#### [Extracted data]

☆ ☆ ☆

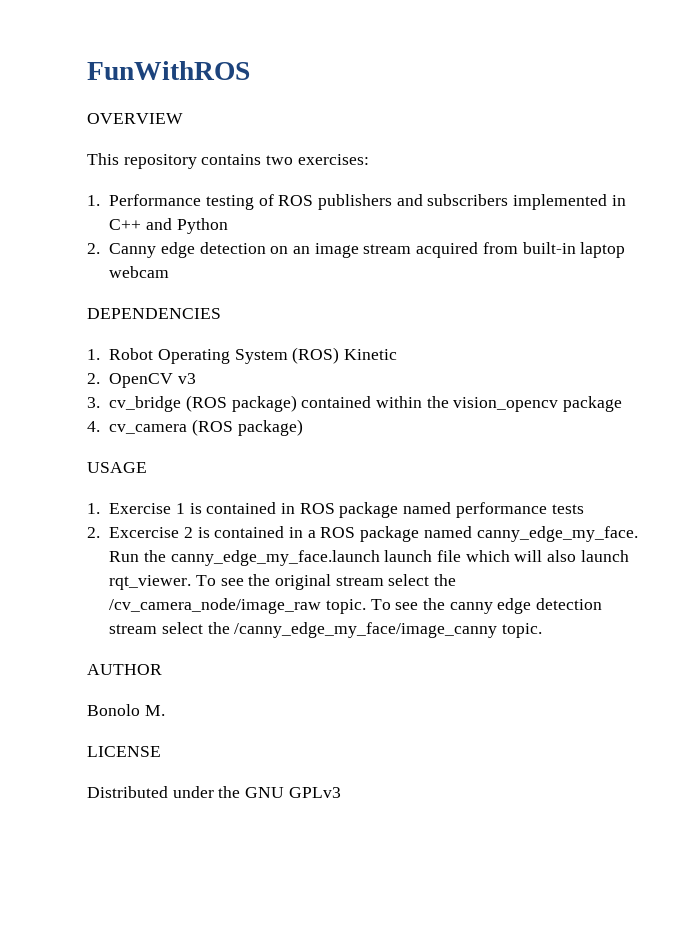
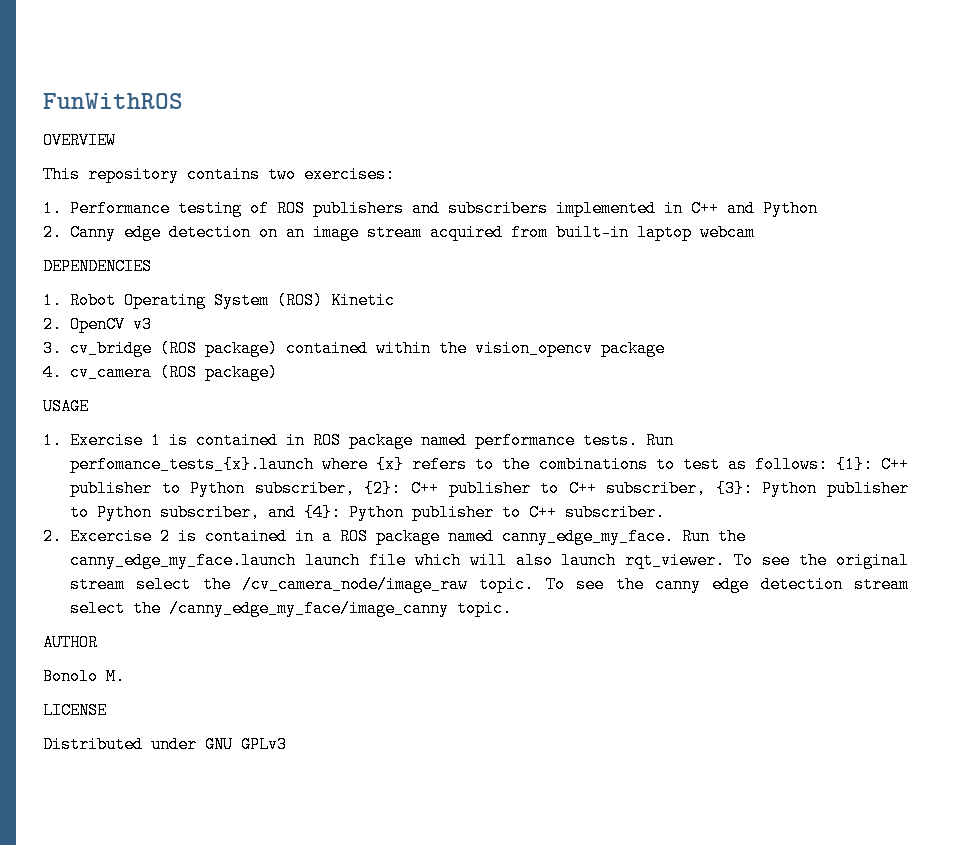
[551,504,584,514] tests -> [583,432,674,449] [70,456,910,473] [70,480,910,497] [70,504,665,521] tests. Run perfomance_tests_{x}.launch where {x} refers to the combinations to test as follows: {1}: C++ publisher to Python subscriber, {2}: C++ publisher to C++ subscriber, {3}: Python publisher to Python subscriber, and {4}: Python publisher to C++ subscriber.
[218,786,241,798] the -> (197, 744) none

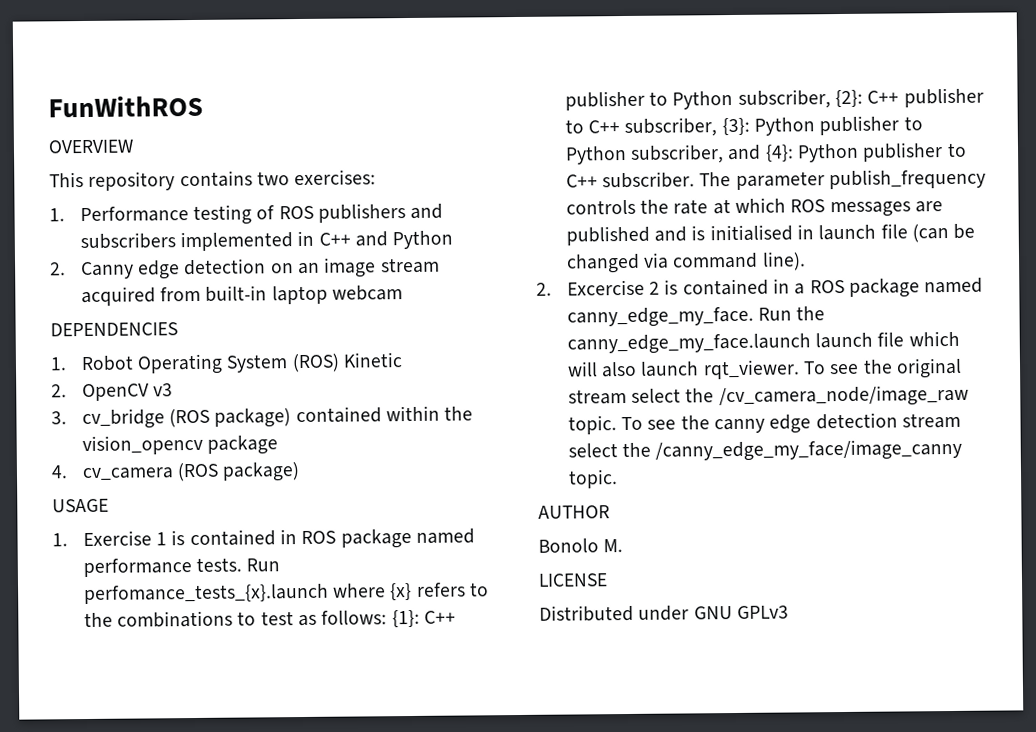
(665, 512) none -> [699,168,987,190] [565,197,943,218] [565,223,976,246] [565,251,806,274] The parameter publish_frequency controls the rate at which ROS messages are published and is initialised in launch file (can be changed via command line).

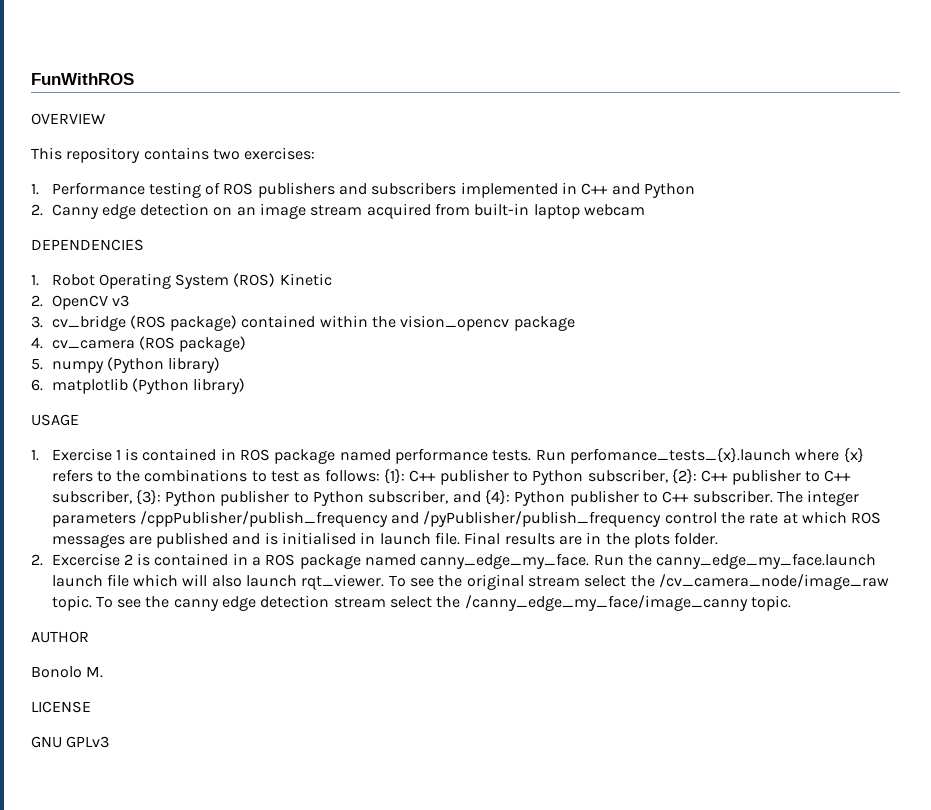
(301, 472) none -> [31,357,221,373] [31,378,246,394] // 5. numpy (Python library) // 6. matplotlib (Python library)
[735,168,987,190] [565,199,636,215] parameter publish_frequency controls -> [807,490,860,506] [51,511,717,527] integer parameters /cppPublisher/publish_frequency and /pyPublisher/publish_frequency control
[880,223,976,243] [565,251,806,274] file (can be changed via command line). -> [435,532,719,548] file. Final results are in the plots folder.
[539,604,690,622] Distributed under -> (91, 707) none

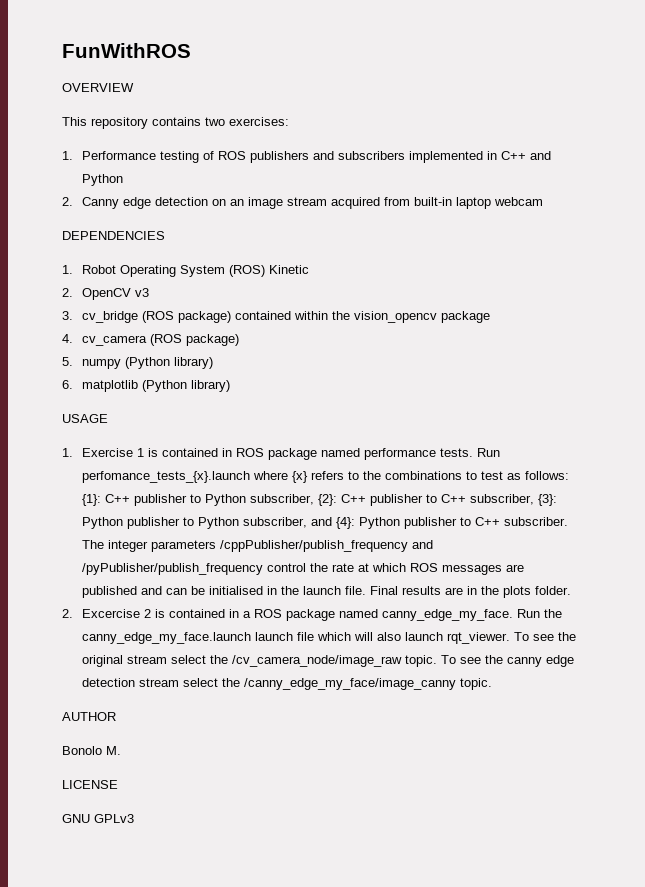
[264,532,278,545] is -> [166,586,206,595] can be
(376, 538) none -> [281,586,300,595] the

☆ ☆ ☆

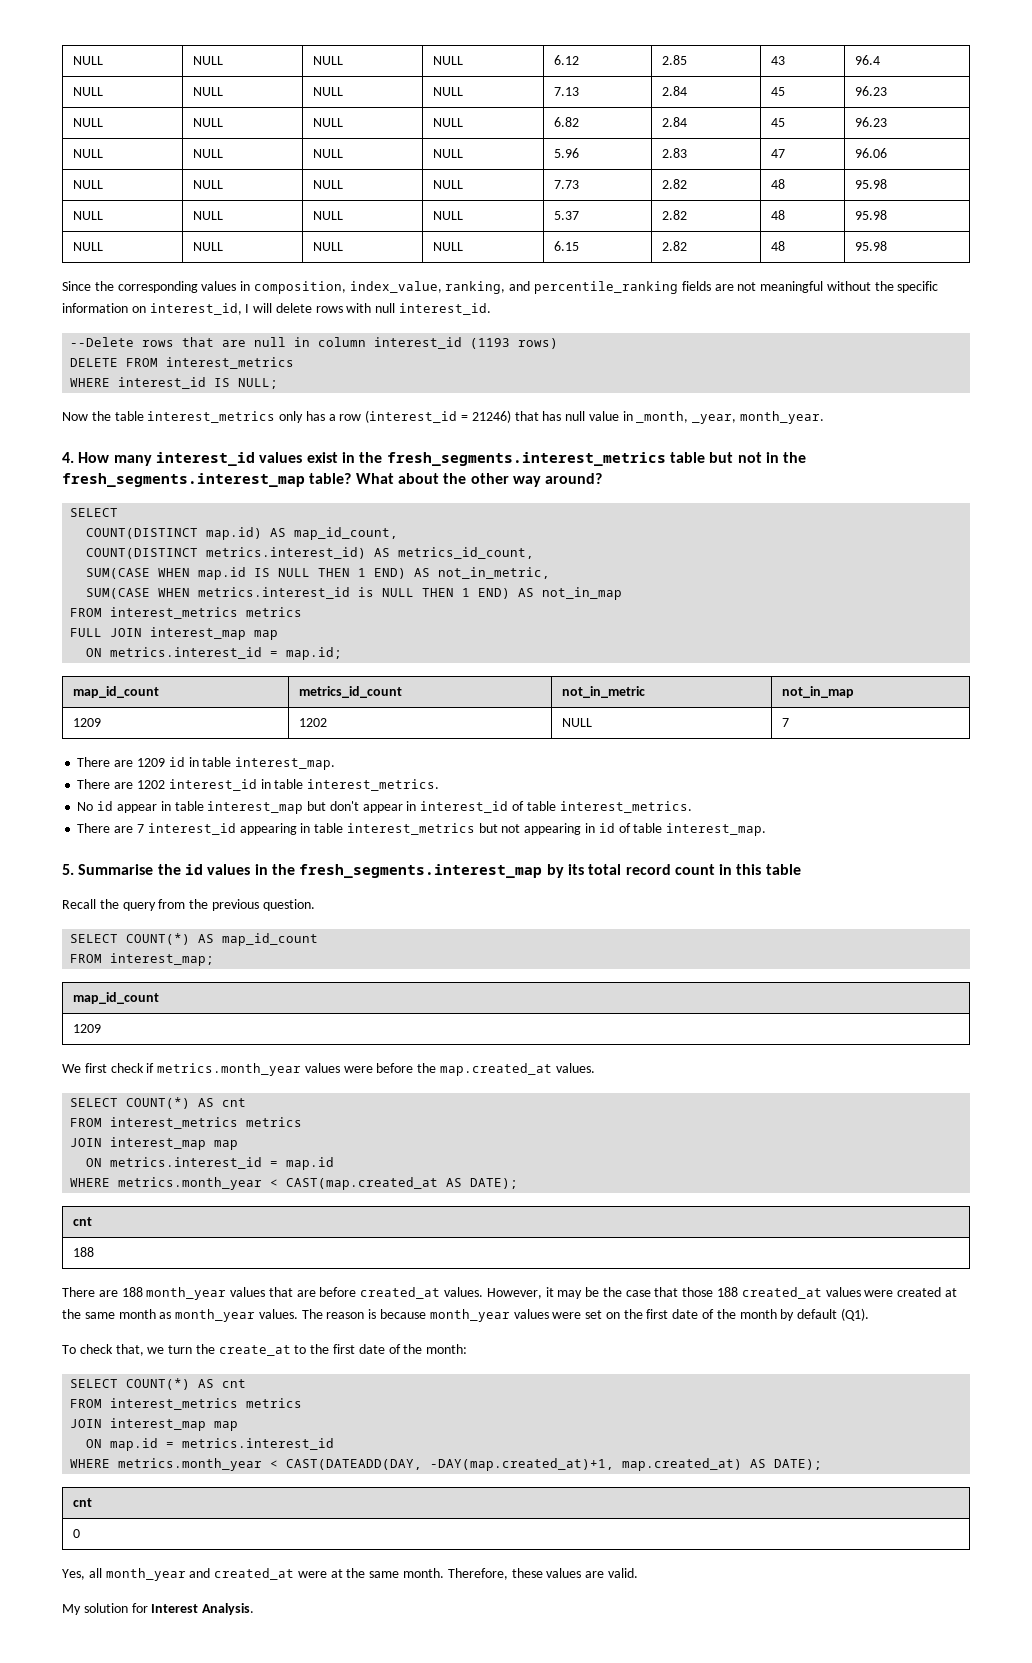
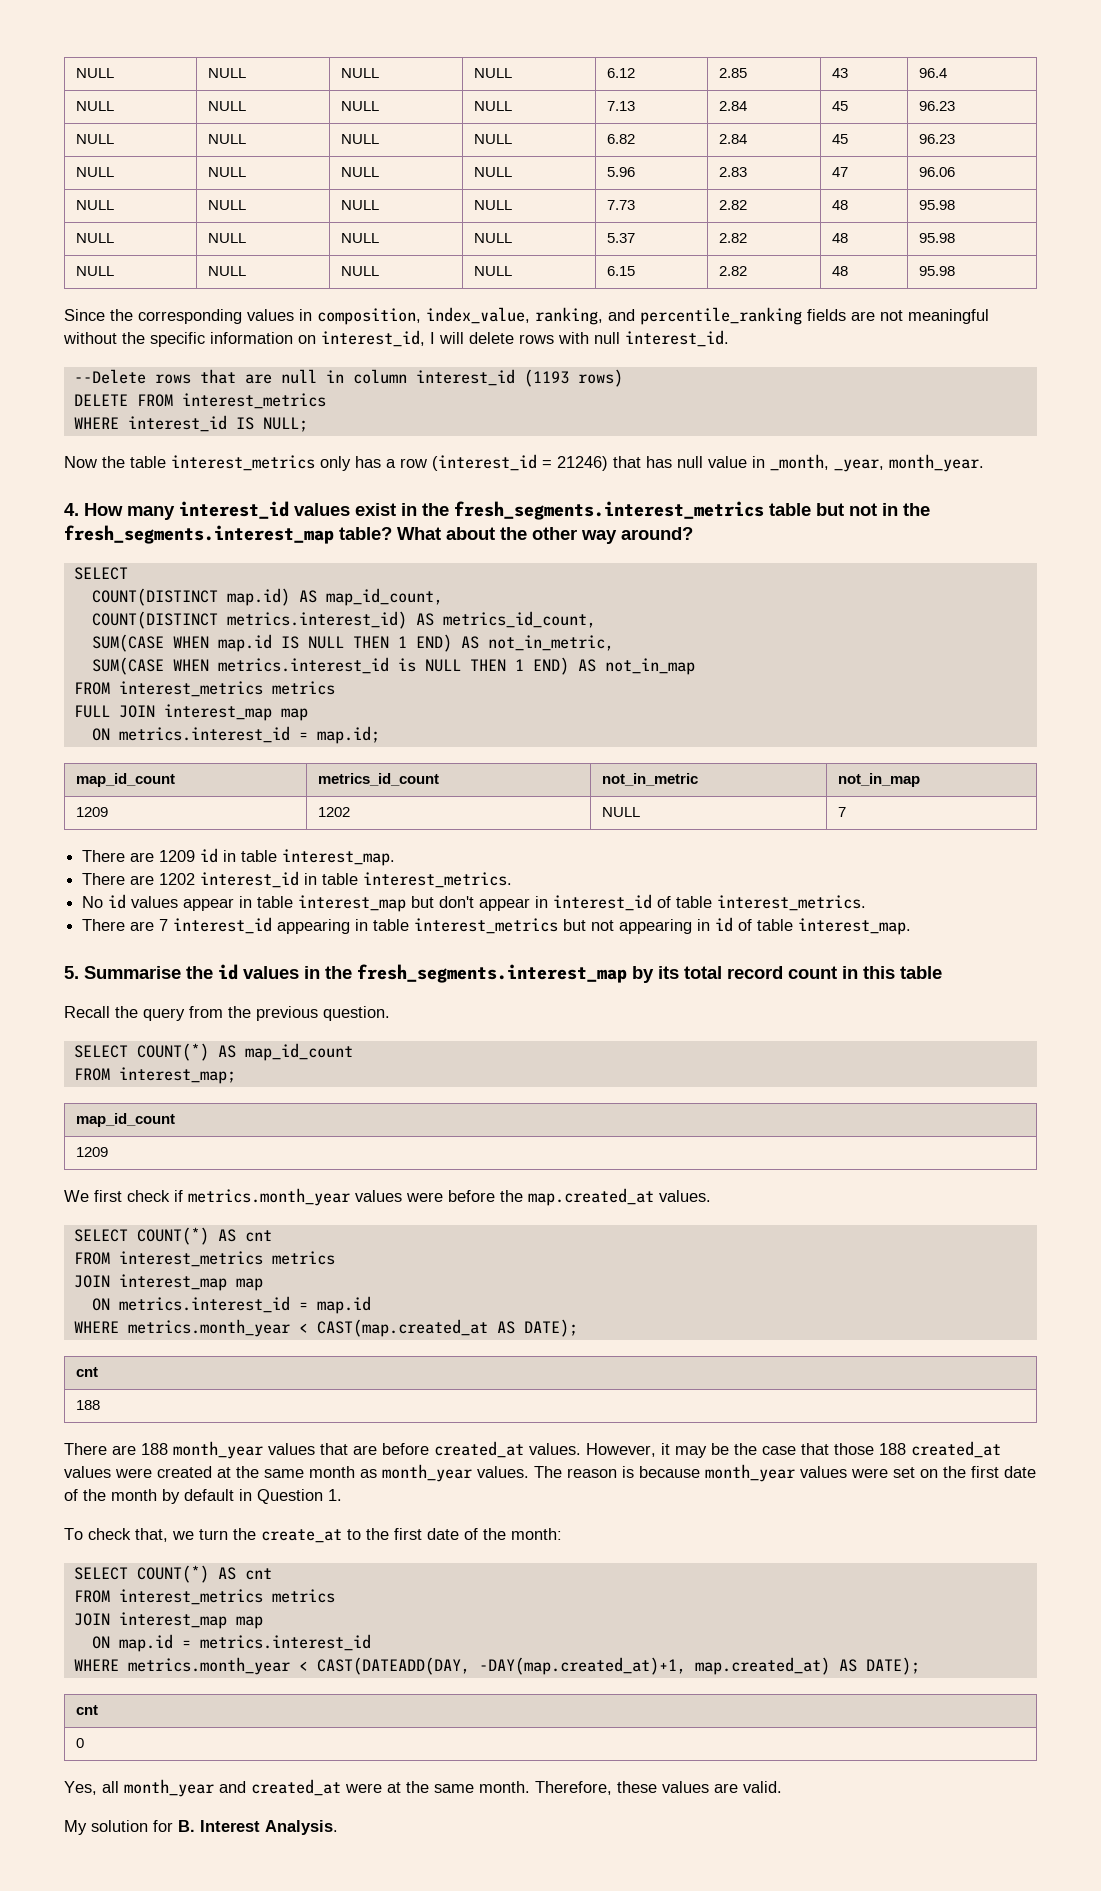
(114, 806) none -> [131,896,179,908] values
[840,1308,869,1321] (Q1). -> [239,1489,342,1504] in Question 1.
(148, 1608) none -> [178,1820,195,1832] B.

☆ ☆ ☆

#### [About this exercise]
Using the material above, transcribe exactly the lines from the line with "[551,504,584,514] tests ->" to the line with "[218,786,241,798] the -> (197, 744) none"; both count, and nothing else goes in.

#### [Written solution]
[551,504,584,514] tests -> [583,432,674,449] [70,456,910,473] [70,480,910,497] [70,504,665,521] tests. Run perfomance_tests_{x}.launch where {x} refers to the combinations to test as follows: {1}: C++ publisher to Python subscriber, {2}: C++ publisher to C++ subscriber, {3}: Python publisher to Python subscriber, and {4}: Python publisher to C++ subscriber.
[218,786,241,798] the -> (197, 744) none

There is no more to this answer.